> Supplied entries:
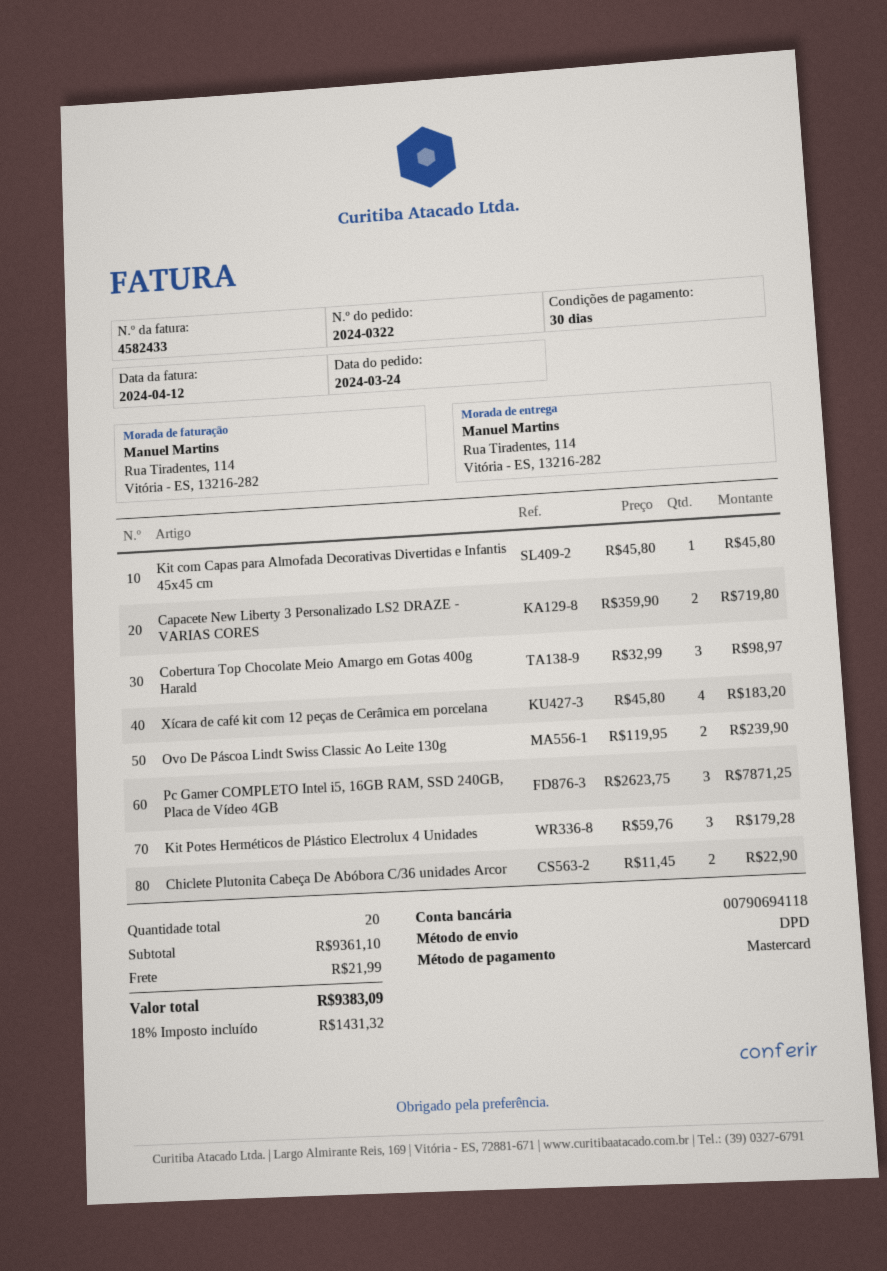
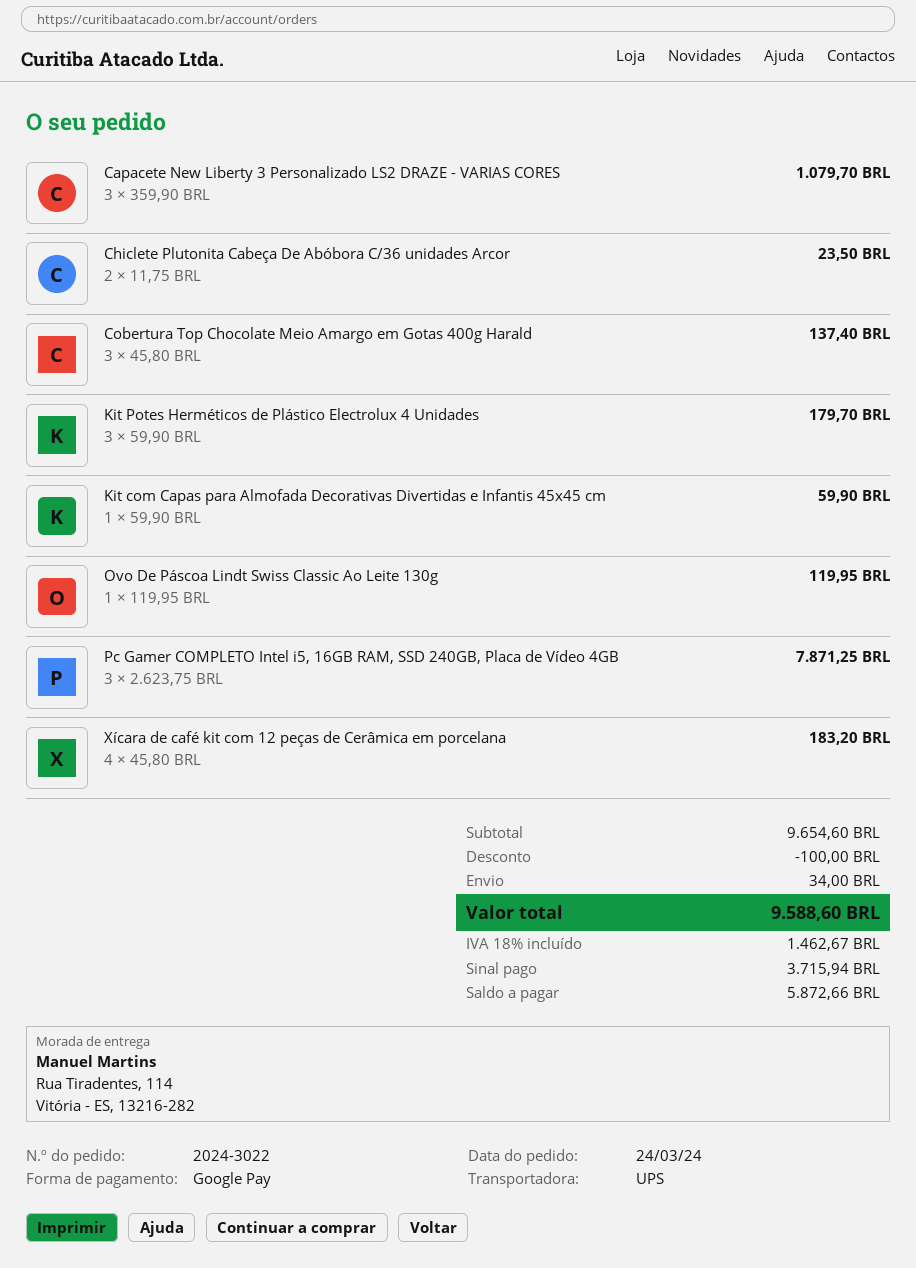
order number: 2024-0322 -> 2024-3022
payment method: Mastercard -> Google Pay
shipping method: DPD -> UPS
Kit com Capas para Almofada Decorativas Divertidas e Infantis 45x45 cm: 1 x 45.80 = 45.80 -> 1 x 59.90 = 59.90
Capacete New Liberty 3 Personalizado LS2 DRAZE - VARIAS CORES: 2 x 359.90 = 719.80 -> 3 x 359.90 = 1079.70
Cobertura Top Chocolate Meio Amargo em Gotas 400g Harald: 3 x 32.99 = 98.97 -> 3 x 45.80 = 137.40
Ovo De Páscoa Lindt Swiss Classic Ao Leite 130g: 2 x 119.95 = 239.90 -> 1 x 119.95 = 119.95
Kit Potes Herméticos de Plástico Electrolux 4 Unidades: 3 x 59.76 = 179.28 -> 3 x 59.90 = 179.70
Chiclete Plutonita Cabeça De Abóbora C/36 unidades Arcor: 2 x 11.45 = 22.90 -> 2 x 11.75 = 23.50
subtotal: 9361.10 -> 9654.60
discount: none -> 100.00
shipping: 21.99 -> 34.00
tax: 18% = 1431.32 -> 18% = 1462.67
total: 9383.09 -> 9588.60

> Prompt: Now reproduce all of the entries precisely, with no pictures in the copy.

> Solution to the exercise:
order number: 2024-0322 -> 2024-3022
payment method: Mastercard -> Google Pay
shipping method: DPD -> UPS
Kit com Capas para Almofada Decorativas Divertidas e Infantis 45x45 cm: 1 x 45.80 = 45.80 -> 1 x 59.90 = 59.90
Capacete New Liberty 3 Personalizado LS2 DRAZE - VARIAS CORES: 2 x 359.90 = 719.80 -> 3 x 359.90 = 1079.70
Cobertura Top Chocolate Meio Amargo em Gotas 400g Harald: 3 x 32.99 = 98.97 -> 3 x 45.80 = 137.40
Ovo De Páscoa Lindt Swiss Classic Ao Leite 130g: 2 x 119.95 = 239.90 -> 1 x 119.95 = 119.95
Kit Potes Herméticos de Plástico Electrolux 4 Unidades: 3 x 59.76 = 179.28 -> 3 x 59.90 = 179.70
Chiclete Plutonita Cabeça De Abóbora C/36 unidades Arcor: 2 x 11.45 = 22.90 -> 2 x 11.75 = 23.50
subtotal: 9361.10 -> 9654.60
discount: none -> 100.00
shipping: 21.99 -> 34.00
tax: 18% = 1431.32 -> 18% = 1462.67
total: 9383.09 -> 9588.60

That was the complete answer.